Reduced Pain Threshold in the REM Phase

During sleep in healthy adults, non-rapid eye movement (NREM) and REM sleep switch at 90–110-minute intervals. In the first third of the night, light sleep alternates with slow-wave sleep but as sleep progresses, slow-wave sleep decreases, and REM sleep increases. In the final third of the night, light sleep almost entirely alternates with REM sleep.[26] During autonomic nerve function and penile erection, rhythmic changes can be observed in the over-frequency range of 1 to 2 hours.[27] During REM sleep and wakefulness, there are many neuronal networks in the ventricular septum, and these neurons coordinate with erection-related activities.[28] The relationship between pain and sleep is mutual, as pain may interrupt or disrupt sleep, while poor sleep quality increases pain perception, and the reduction in sleep time and the specific loss of REM sleep can produce hyperalgesia the following morning. Medications and conditions that reduce sleep and REM sleep time may also increase pain.[29] Dai et al. observed that postoperative pain after male circumcision is very common, especially in the SRE stage,[30] and interrupted REM sleep relieved SRE-related incision pain. A study of migraines during sleep found that the decrease in pain threshold was related to increased sleep pressure, and lack of adequate rest may be a factor inducing hyperalgesia.[31]

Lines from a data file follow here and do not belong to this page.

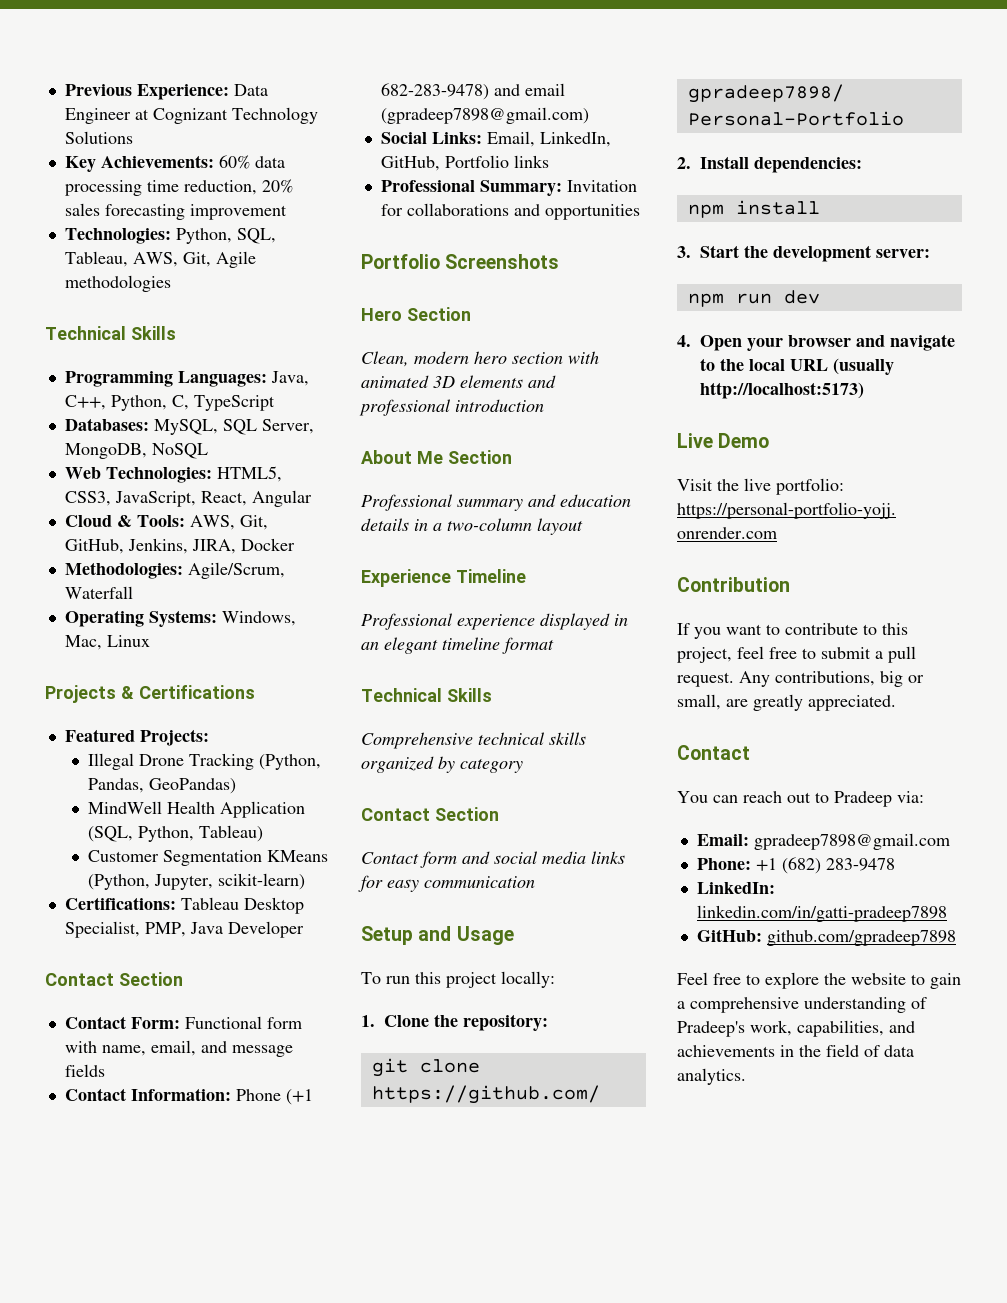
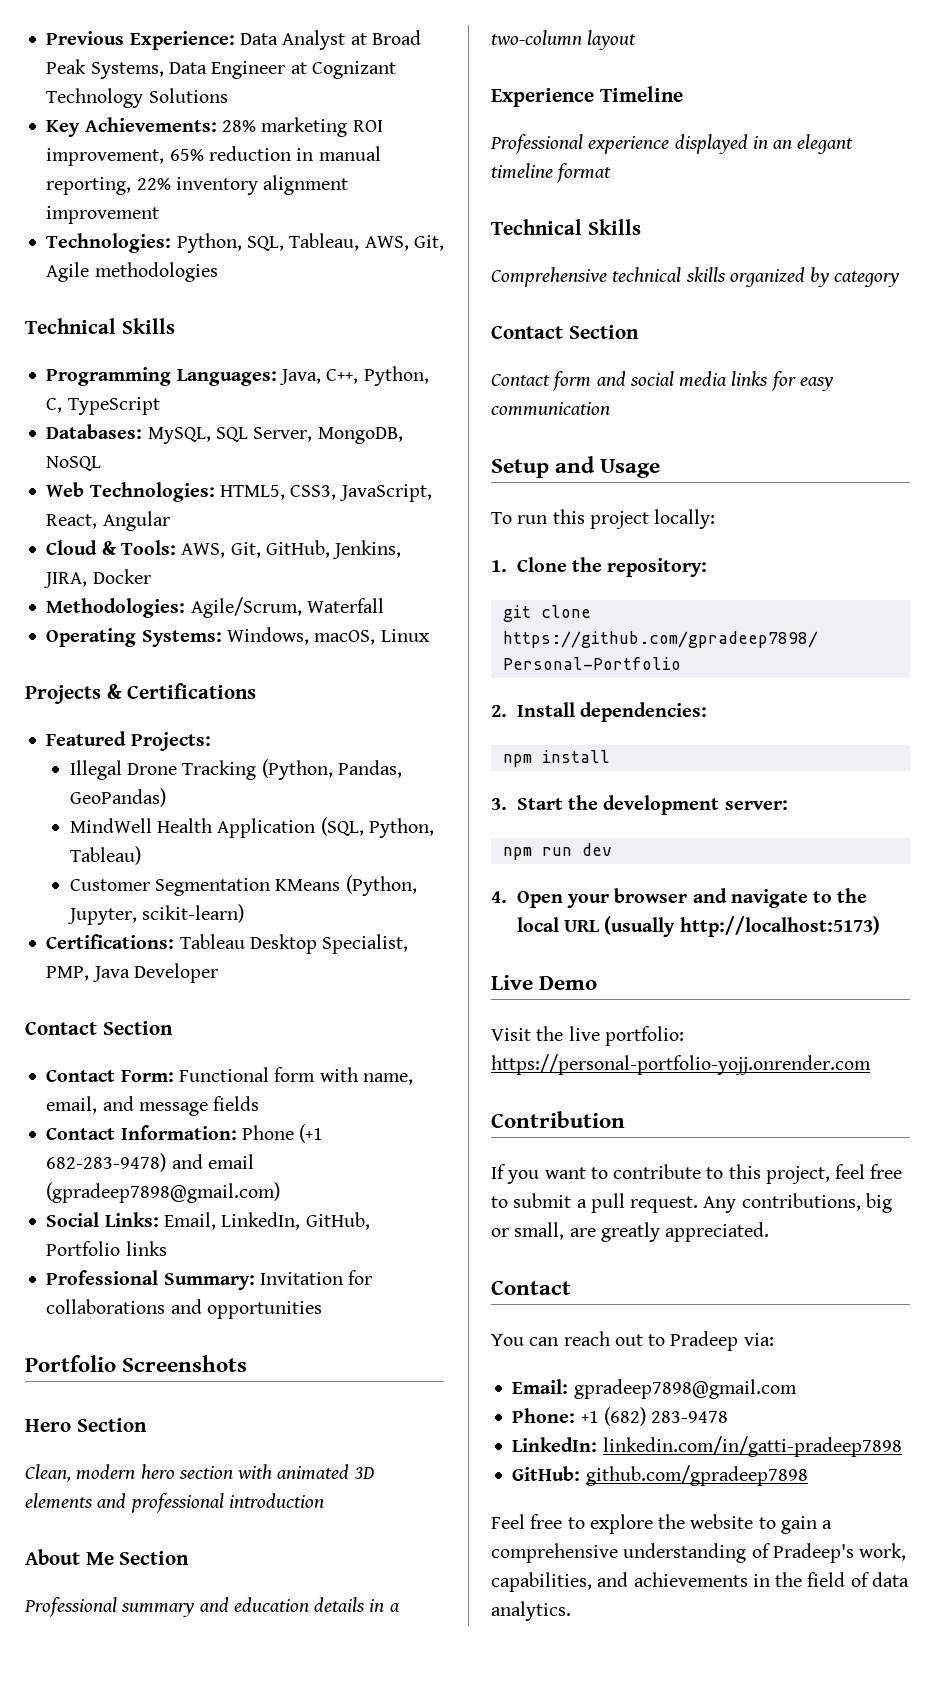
- Previous Experience: Data Engineer at Cognizant Technology Solutions
+ Previous Experience: Data Analyst at Broad Peak Systems, Data Engineer at Cognizant Technology Solutions
- Key Achievements: 60% data processing time reduction, 20% sales forecasting improvement
+ Key Achievements: 28% marketing ROI improvement, 65% reduction in manual reporting, 22% inventory alignment improvement
- Operating Systems: Windows, Mac, Linux
+ Operating Systems: Windows, macOS, Linux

Compartment Syndrome Caused by Ischemia

When the urinary bladder is overfilled at night, the erectile center is stimulated, causing a continuous erection. The inflammation caused by overfilling of the bladder hinders deep venous return, causing continuous erection and pain. Prostatitis, urethritis, and thrombophlebitis can also cause such consequences, and the obstruction of deep venous return leads to penile compartment syndrome, characterized by constant high pressure in a fixed space which impedes microvascular circulation. The pathophysiological feature of penile compartment syndrome is continuous cavernous smooth muscle relaxation and contraction failure accompanied by increased hypoxia in the cavernous body, increased pCO2, and acidosis.[32] Symptoms include evident stiffness of the cavernous body, disordered venous blood outflow, and persistent painful erection, which may cause the trabeculae of the cavernous body of the penis to be exposed to ischemic blood when persistent.